Saturday, June 19, 2010

Mindsets: "Fixed" or "Growth" - or Both?

Let's consider two different attitudes that an athlete might adopt as he approaches a competitive match:

1) "I am great, the greatest performer in this field, the greatest performer in the history of the world!  There is no way anybody else is going to beat me! I am absolutely incapable of failure!"

2) "I need to be hyper-aware of how well I'm doing so that, if I fail, I can pinpoint my deficiencies.  Then, before my next competition, I can devote whatever amount of purposeful practice it takes to improve my performance!"

The first attitude reflects what Carol Dweck calls the Fixed Mindset.  A person with a Fixed Mindset focuses on what he "is," as if his skills and capabilities were unchanging and inalterable.  His regard for himself is thus completely dependent on maintaining and defending this facade of infallibility.  It follows that a person with a Fixed Mindset cannot allow himself to admit his deficiencies - to himself or to others.  And if he can't admit them, then he can't correct them.

By contrast, the second attitude reflects the Growth Mindset.  A person with a Growth Mindset focuses not on what he "is" but on what he can become.  He believes (and Dweck cites research to support this belief) that a person's potential is boundless, limited only by the amount of passion, toil, and training he brings to developing his skills.  To a person with a Growth Mindset, achieving performance excellence requires a continual awareness of the gap between where he is and where he needs to go.

Dweck sets up these two mindsets to be mutually exclusive - that is, you can have one mindset or the other, but you can't have both.

Or can you?

Well, recall my prior article on Matthew Syed's book Bounce, in which he notes how champion athletes can - and in fact must - deliberately hold two seemingly contradictory beliefs at the same time: One that focuses on his invincibility (so he can "enter into battle" with the complete confidence that he'll succeed) and one that acknowledges his shortcomings (so he can identify where he needs to improve).

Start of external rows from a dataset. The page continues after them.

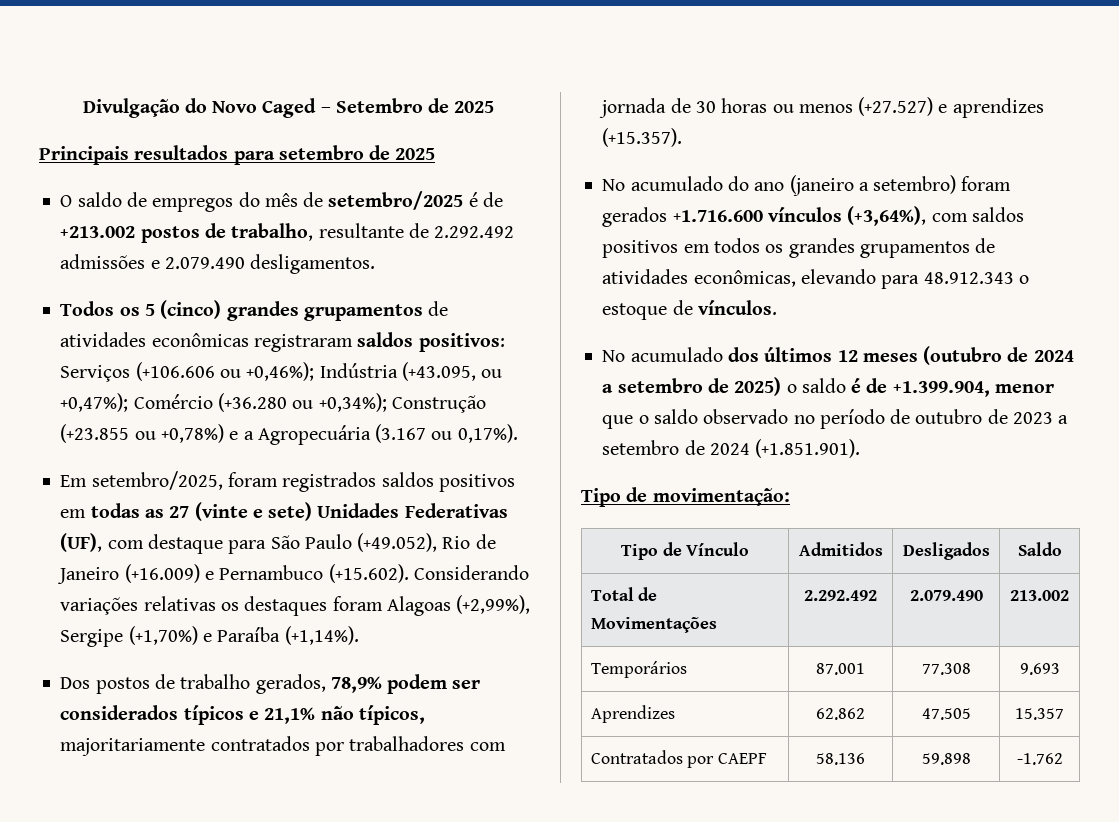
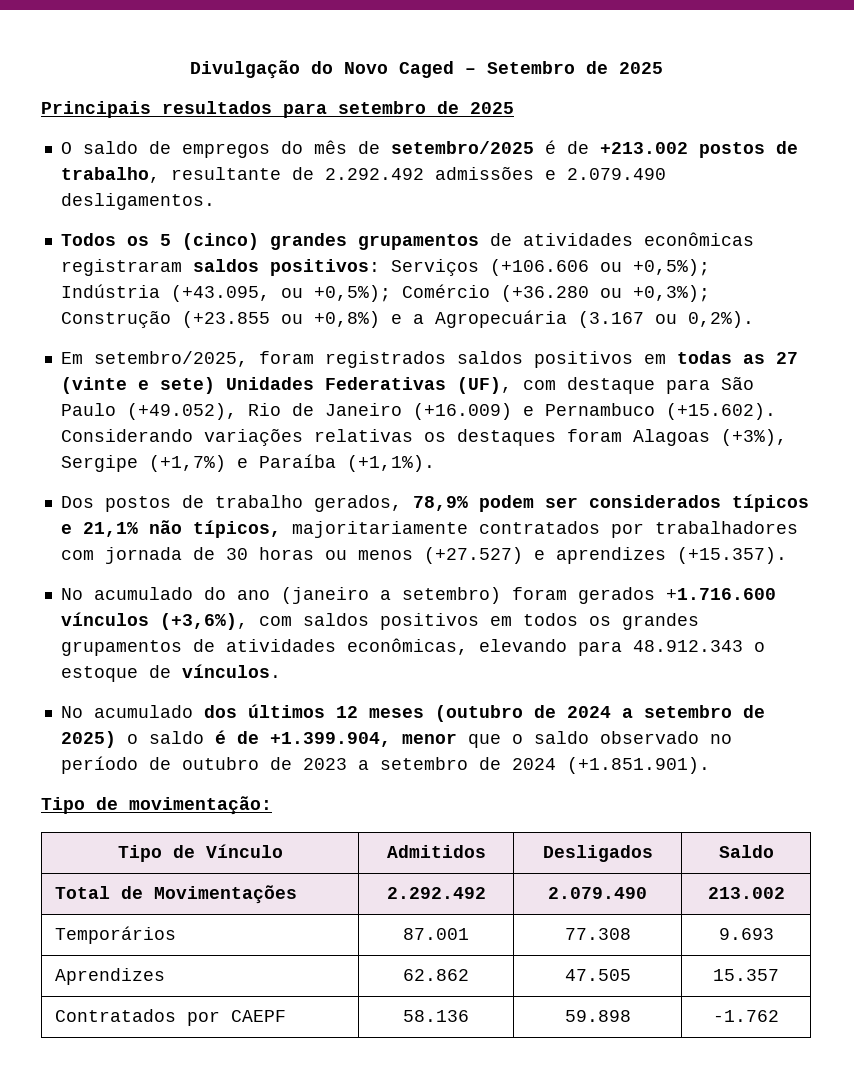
- Todos os 5 (cinco) grandes grupamentos de atividades econômicas registraram saldos positivos: Serviços (+106.606 ou +0,46%); Indústria (+43.095, ou +0,47%); Comércio (+36.280 ou +0,34%); Construção (+23.855 ou +0,78%) e a Agropecuária (3.167 ou 0,17%).
+ Todos os 5 (cinco) grandes grupamentos de atividades econômicas registraram saldos positivos: Serviços (+106.606 ou +0,5%); Indústria (+43.095, ou +0,5%); Comércio (+36.280 ou +0,3%); Construção (+23.855 ou +0,8%) e a Agropecuária (3.167 ou 0,2%).
- Em setembro/2025, foram registrados saldos positivos em todas as 27 (vinte e sete) Unidades Federativas (UF), com destaque para São Paulo (+49.052), Rio de Janeiro (+16.009) e Pernambuco (+15.602). Considerando variações relativas os destaques foram Alagoas (+2,99%), Sergipe (+1,70%) e Paraíba (+1,14%).
+ Em setembro/2025, foram registrados saldos positivos em todas as 27 (vinte e sete) Unidades Federativas (UF), com destaque para São Paulo (+49.052), Rio de Janeiro (+16.009) e Pernambuco (+15.602). Considerando variações relativas os destaques foram Alagoas (+3%), Sergipe (+1,7%) e Paraíba (+1,1%).
- No acumulado do ano (janeiro a setembro) foram gerados +1.716.600 vínculos (+3,64%), com saldos positivos em todos os grandes grupamentos de atividades econômicas, elevando para 48.912.343 o estoque de vínculos.
+ No acumulado do ano (janeiro a setembro) foram gerados +1.716.600 vínculos (+3,6%), com saldos positivos em todos os grandes grupamentos de atividades econômicas, elevando para 48.912.343 o estoque de vínculos.

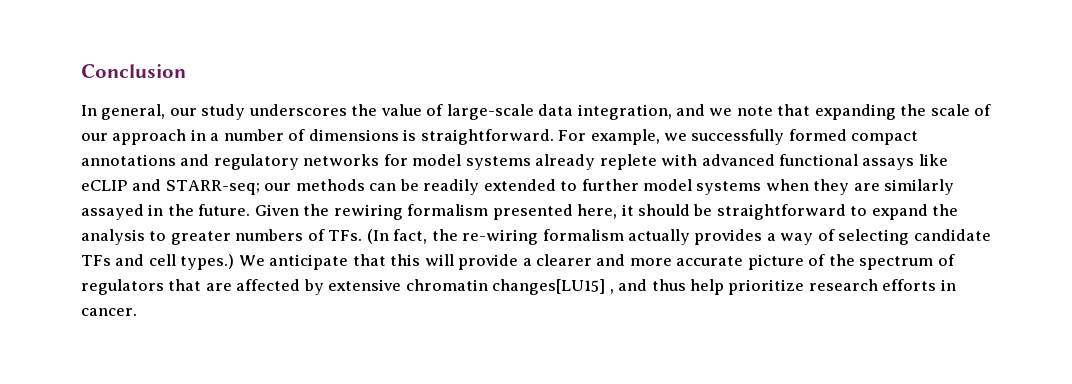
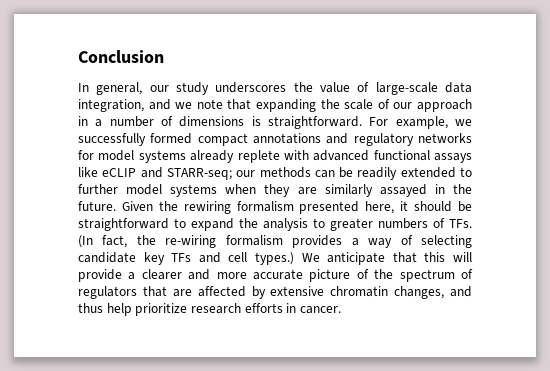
- Given the rewiring formalism presented here, it should be straightforward to expand the analysis to greater numbers of TFs. (In fact, the re-wiring formalism actually provides a way of selecting candidate TFs and cell types.)
+ Given the rewiring formalism presented here, it should be straightforward to expand the analysis to greater numbers of TFs. (In fact, the re-wiring formalism provides a way of selecting candidate key TFs and cell types.)
- We anticipate that this will provide a clearer and more accurate picture of the spectrum of regulators that are affected by extensive chromatin changes[LU15] , and thus help prioritize research efforts in cancer.
+ We anticipate that this will provide a clearer and more accurate picture of the spectrum of regulators that are affected by extensive chromatin changes, and thus help prioritize research efforts in cancer.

The implication of Syed's observations about "manipulating beliefs" is that a performer must maintain both a Fixed Mindset and a Growth Mindset throughout the performance cycle if he wants to reach the top of his game!  He has to focus both on what he is (call it "saying affirmations" or "psyching himself up") and on what he has yet to become.

So, again, what seems like an inescapable dichotomy can be resolved by the Daily Improviser through the application of the Improv Mindset, which seeks to find the seamless connections between apparently irresolvable contradictions.